A next step (A5) in the method 100 shown in FIG. 1 can be to finally adjust the word roster. The final adjustment of the word roster can prepare the word roster for the discourse type under study. The previous steps (A1-4) of method 100 create a considerable body of information about the behavior in use of each word of the roster. This information may be used to refine the properties of the discourse type, so that whole groups of words may be added to or deleted from the roster. So, for example, future-tense verb forms might all be eliminated from the “prediction” roster if they were found to yield too many or too few connections to be of use. The information may also be used to weight entries in the word list. For example, for the discourse type “prediction,” the word “prediction” might be weighted as three times more important in document evaluation than other unweighted words in the word list, because whenever the word occurs it is highly likely to be used in documents of the “prediction” type.

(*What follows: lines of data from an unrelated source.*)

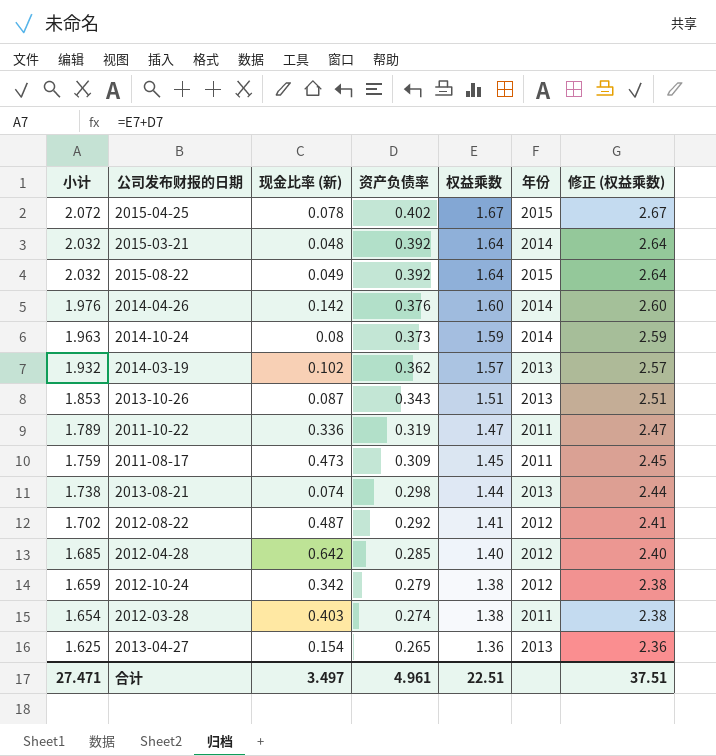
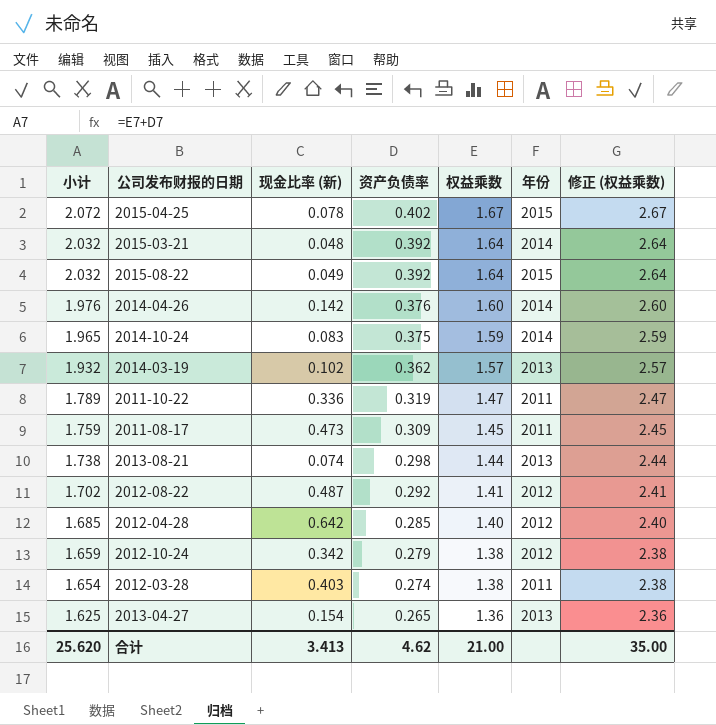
row 2013-10-26: 1.853 | 0.087 | 0.343 | 1.51 | 2013 | 2.51 -> none
2014-10-24 | 小计: 1.963 -> 1.965
2014-10-24 | 现金比率 (新): 0.08 -> 0.083
2014-10-24 | 资产负债率: 0.373 -> 0.375
合计 | 小计: 27.471 -> 25.620
合计 | 现金比率 (新): 3.497 -> 3.413
合计 | 资产负债率: 4.961 -> 4.62
合计 | 权益乘数: 22.51 -> 21.00
合计 | 修正 (权益乘数): 37.51 -> 35.00

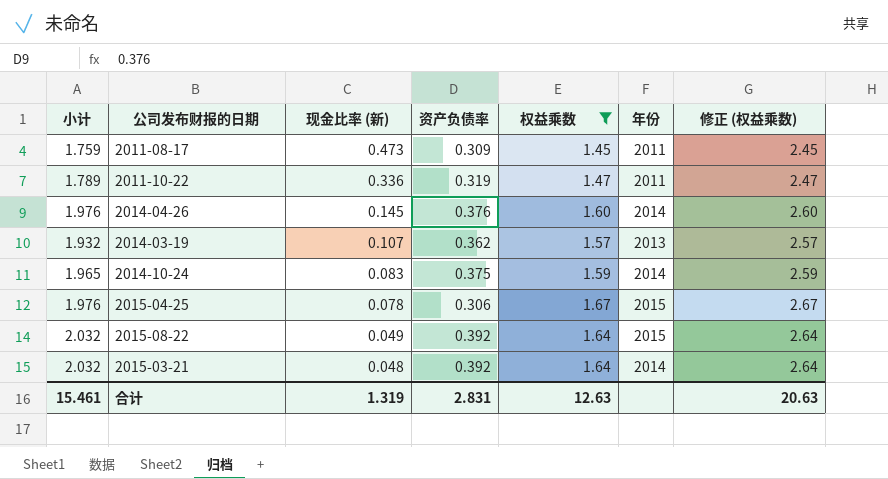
filter: none -> 权益乘数 >= 1.45
row order: 小计 descending -> 现金比率 (新) descending
2014-04-26 | 现金比率 (新): 0.142 -> 0.145
2014-03-19 | 现金比率 (新): 0.102 -> 0.107
2015-04-25 | 小计: 2.072 -> 1.976
2015-04-25 | 资产负债率: 0.402 -> 0.306
合计 | 小计: 25.620 -> 15.461
合计 | 现金比率 (新): 3.413 -> 1.319
合计 | 资产负债率: 4.62 -> 2.831
合计 | 权益乘数: 21.00 -> 12.63
合计 | 修正 (权益乘数): 35.00 -> 20.63

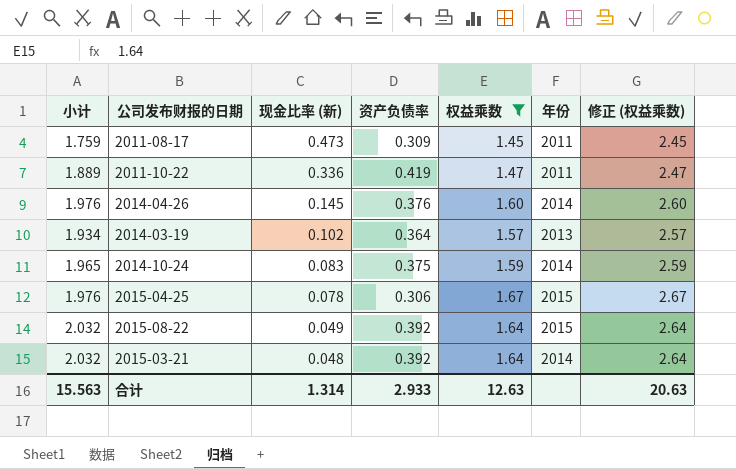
2011-10-22 | 小计: 1.789 -> 1.889
2011-10-22 | 资产负债率: 0.319 -> 0.419
2014-03-19 | 小计: 1.932 -> 1.934
2014-03-19 | 现金比率 (新): 0.107 -> 0.102
2014-03-19 | 资产负债率: 0.362 -> 0.364
合计 | 小计: 15.461 -> 15.563
合计 | 现金比率 (新): 1.319 -> 1.314
合计 | 资产负债率: 2.831 -> 2.933

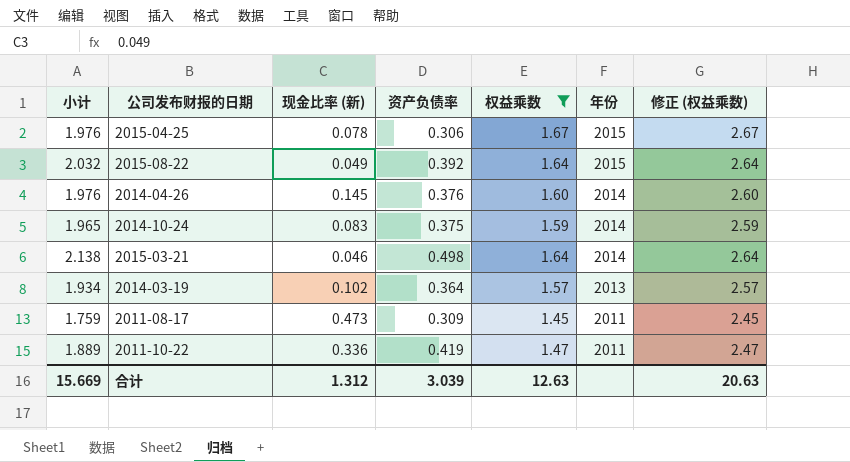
row order: 现金比率 (新) descending -> 年份 descending
2015-03-21 | 小计: 2.032 -> 2.138
2015-03-21 | 现金比率 (新): 0.048 -> 0.046
2015-03-21 | 资产负债率: 0.392 -> 0.498
合计 | 小计: 15.563 -> 15.669
合计 | 现金比率 (新): 1.314 -> 1.312
合计 | 资产负债率: 2.933 -> 3.039

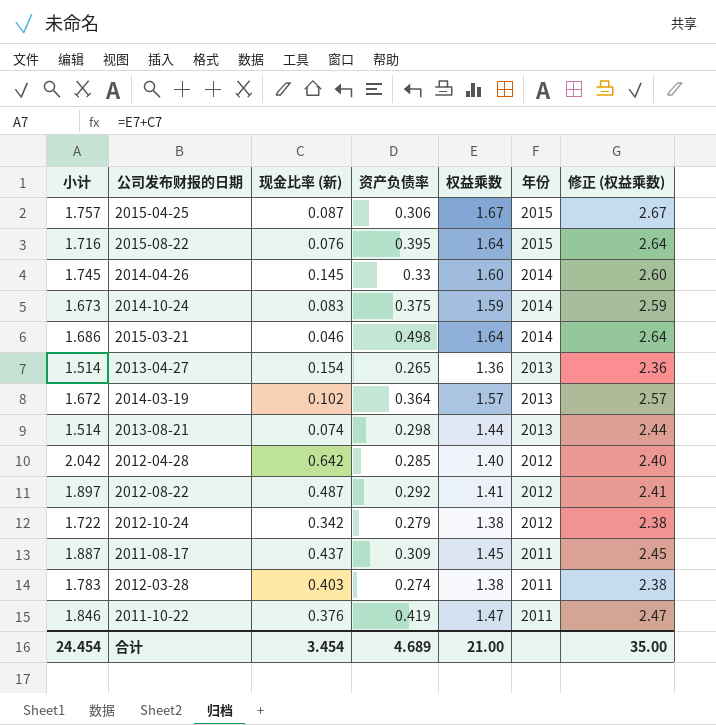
filter: 权益乘数 >= 1.45 -> none
column 小计 | formula: [资产负债率] + [权益乘数] -> [现金比率 (新)] + [权益乘数]
2015-04-25 | 现金比率 (新): 0.078 -> 0.087
2015-08-22 | 现金比率 (新): 0.049 -> 0.076
2015-08-22 | 资产负债率: 0.392 -> 0.395
2014-04-26 | 资产负债率: 0.376 -> 0.33
2011-08-17 | 现金比率 (新): 0.473 -> 0.437
2011-10-22 | 现金比率 (新): 0.336 -> 0.376
合计 | 小计: 15.669 -> 24.454
合计 | 现金比率 (新): 1.312 -> 3.454
合计 | 资产负债率: 3.039 -> 4.689
合计 | 权益乘数: 12.63 -> 21.00
合计 | 修正 (权益乘数): 20.63 -> 35.00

Adjustment of properties or weights may require further comparison of the roster with the balanced corpus. In particular, the roster can be applied again to the balanced corpus to establish that any addition or removal of roster entries and creation of weights still results in a significant association of the roster with the discourse type under study and not with all or part of the balanced corpus. At the end of this step, the roster consists of all words deemed to be useful for evaluating documents of a particular discourse type, and each word will be accompanied by collocational information in roster entry format that specifies conditions under which it will be used for document evaluation, and an optional weight for use in document evaluation. A sample of a word roster having “collocational” information is shown in the below Table (TABLE A).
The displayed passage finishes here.